What Makes Us Human? #edcmooc

As we get into our third week, we start to get material that talks about what makes us human and what it means to be human.  Just from watching the videos so far, there's already a lot for me to be thinking about.  Including how I want to apply this to the classroom when I get one.

There's going to be some spoilers in here, so if you don't want to know what happens in the videos, don't read yet.

All four of the film festival films give different interpretations of the idea of humanity.  In the Toyota and BT ads, they try to present the use of technology as a way for us to make more human connections or find ways to regain our humanity.  In "World Builder," a programmer uses technology as a way to create an artificial world for his wife/girlfriend in a coma as a way to "connect" with her.  And in "They're Made of Meat," it shows a different take on humanity in that to alien eyes, we are just big pieces of meat with brains.

What we have to remember is that in advertising, they are trying to sell us a product.  In the case of the two ads, they're trying to sell us on the idea that we've lost our "human" capacity for nature or contact, so we need their technology to help us get that back.  It almost seems counterintuitive when you look into it -- what will bring us back from the overload of technology?  MORE TECHNOLOGY!  The Toyota ad in particular shows us a fictionalized world where everyone is a character in a video game world, and humanity has been almost completely lost (only with their product, of course, can we break free from this technology overload and be "human" again).

The BT ad is probably a more realistic version of today's world, in which we have this tendency to talk to each other via computer and other devices, but don't really "talk" to each other. Of course, it has somewhat the same message -- what will bring us back to contact with humans?  MORE TECHNOLOGY!  I know that as educators we experience this in our classrooms sometimes, where students are more interested in texting each other on their cell phones than talking to each other about stuff (even after we tell them to put the phones away!).  I know that because my family tends to be fairly far from me I can't help but use the tech to talk with them sometimes.  And being somewhat of a shy person in groups and classrooms (except when I'm teaching or performing -- it's really weird that I feel more comfortable giving a presentation than I do being on the other end of it), I find technology the best way that I can communicate sometimes.

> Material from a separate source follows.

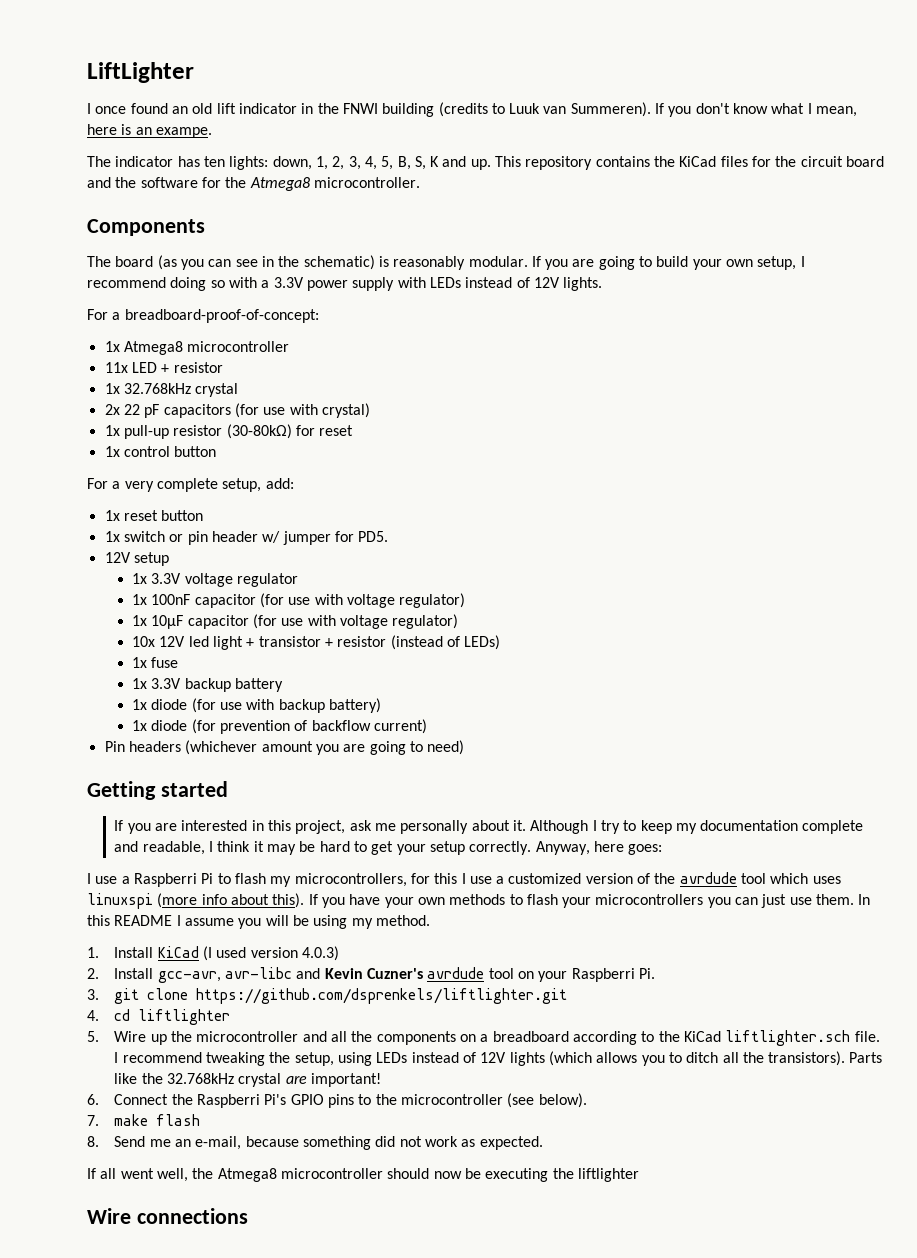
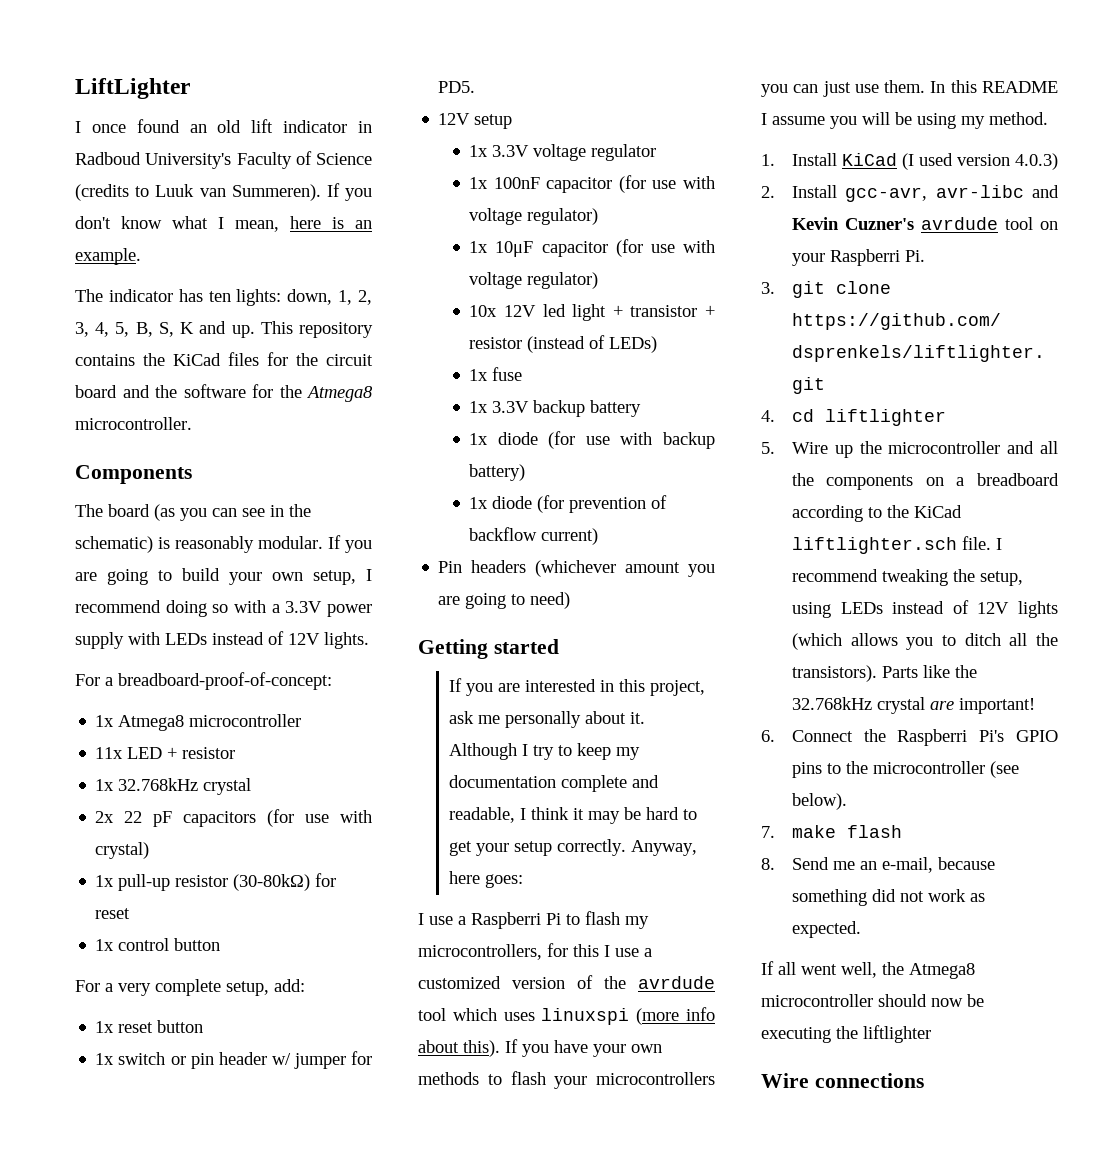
[317,103,435,117] the FNWI building -> [75,151,372,169] Radboud University's Faculty of Science
[155,127,212,138] exampe. -> [75,248,141,265] example.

In "World Builder," I felt that the presentation of creating an artificial world was touching in the context of the story, but to what degrees do we do that now?  If you play games like "The Sims" or "Minecraft," you are creating a different, artificial world.  Of course, in a game like "The Sims" you are more "God-like" as the user -- you only really get to interact with the avatar you create.  In "Minecraft" there's a means to an end -- you build a house to keep yourself safe from "Creepers."  When you play a game like "World of Warcraft," you are entering a pre-constructed world that you get to explore for better or worse.  Later this year, I'll be taking the Coursera course "Online Games: Literature, New Media, and Narrative," where as one of the requirements of the course we were to start an account on "Lord of the Rings Online," an online game where to get to explore the world of the J.R.R. Tolkien books.  But I think that digital simulations can only go so far -- as humans, we will always know that it is a digital simulation, no matter how realistic it might be.  There will always be a clue in there that will tell us that something is not "real" in our minds.

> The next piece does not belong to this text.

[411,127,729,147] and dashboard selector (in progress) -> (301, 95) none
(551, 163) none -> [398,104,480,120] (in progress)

"They're Made Out of Meat" is an interesting little film.  But I don't think the fact that we are made out of meat can classify the idea of us being "human."  This movie is sticking with me for some reason, but the film "Warm Bodies" has a lot of characters that are "made out of meat," but half of them aren't "human."  What makes us human is our emotions, our feelings, the fact that we can think for ourselves and have free will on what happens to us.  And the film explores that in the course of the story as one of the zombies finds himself becoming more human as the story progresses.

What a lot of these utopian/dystopian views of technology forget to take into account is that you still need a human to run them, and that is what makes them fallible.  They can't think for themselves, that's what makes them machines.  We have the capacity of thought, that's what makes us human.